::: Provided data
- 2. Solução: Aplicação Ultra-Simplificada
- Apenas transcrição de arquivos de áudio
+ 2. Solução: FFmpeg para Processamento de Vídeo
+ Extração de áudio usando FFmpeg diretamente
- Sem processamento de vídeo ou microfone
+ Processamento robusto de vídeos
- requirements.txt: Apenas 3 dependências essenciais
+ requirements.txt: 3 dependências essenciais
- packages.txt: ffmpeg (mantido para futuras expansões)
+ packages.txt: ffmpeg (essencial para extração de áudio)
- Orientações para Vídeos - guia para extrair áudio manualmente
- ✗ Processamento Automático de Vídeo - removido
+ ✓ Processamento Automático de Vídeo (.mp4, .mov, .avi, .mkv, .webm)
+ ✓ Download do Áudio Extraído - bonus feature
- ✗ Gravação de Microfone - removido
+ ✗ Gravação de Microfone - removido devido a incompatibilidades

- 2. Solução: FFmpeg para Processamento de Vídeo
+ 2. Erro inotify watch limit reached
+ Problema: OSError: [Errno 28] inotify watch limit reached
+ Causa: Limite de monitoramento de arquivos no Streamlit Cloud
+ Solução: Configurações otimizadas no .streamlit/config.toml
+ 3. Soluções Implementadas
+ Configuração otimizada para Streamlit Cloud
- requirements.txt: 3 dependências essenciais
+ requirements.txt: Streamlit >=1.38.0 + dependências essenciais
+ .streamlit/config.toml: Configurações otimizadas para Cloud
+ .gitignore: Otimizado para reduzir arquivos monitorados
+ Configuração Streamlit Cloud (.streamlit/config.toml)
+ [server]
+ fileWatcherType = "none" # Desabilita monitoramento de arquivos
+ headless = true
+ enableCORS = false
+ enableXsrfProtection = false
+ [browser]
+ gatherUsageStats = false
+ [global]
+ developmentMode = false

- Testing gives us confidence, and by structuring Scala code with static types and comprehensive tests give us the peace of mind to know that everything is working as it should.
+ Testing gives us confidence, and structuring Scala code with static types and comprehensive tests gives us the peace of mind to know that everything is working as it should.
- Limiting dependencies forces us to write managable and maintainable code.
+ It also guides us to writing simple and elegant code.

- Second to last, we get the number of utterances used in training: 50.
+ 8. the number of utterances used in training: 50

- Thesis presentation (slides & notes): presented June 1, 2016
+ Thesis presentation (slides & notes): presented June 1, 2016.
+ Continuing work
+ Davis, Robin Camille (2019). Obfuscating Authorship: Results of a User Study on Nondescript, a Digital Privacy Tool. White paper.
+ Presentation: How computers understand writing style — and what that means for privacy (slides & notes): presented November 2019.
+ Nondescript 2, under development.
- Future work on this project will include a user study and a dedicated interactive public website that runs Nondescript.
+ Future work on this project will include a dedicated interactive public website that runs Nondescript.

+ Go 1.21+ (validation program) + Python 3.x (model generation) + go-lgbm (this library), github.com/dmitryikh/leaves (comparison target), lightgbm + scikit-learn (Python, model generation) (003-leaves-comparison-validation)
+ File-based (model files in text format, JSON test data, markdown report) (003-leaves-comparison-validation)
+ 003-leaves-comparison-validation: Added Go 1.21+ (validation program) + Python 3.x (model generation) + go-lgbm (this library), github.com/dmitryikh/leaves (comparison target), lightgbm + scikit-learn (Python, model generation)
::::::
### What to work on
Copy only the lines in the listing that contain "Automático".

### Exercise answer
- ✗ Processamento Automático de Vídeo - removido
+ ✓ Processamento Automático de Vídeo (.mp4, .mov, .avi, .mkv, .webm)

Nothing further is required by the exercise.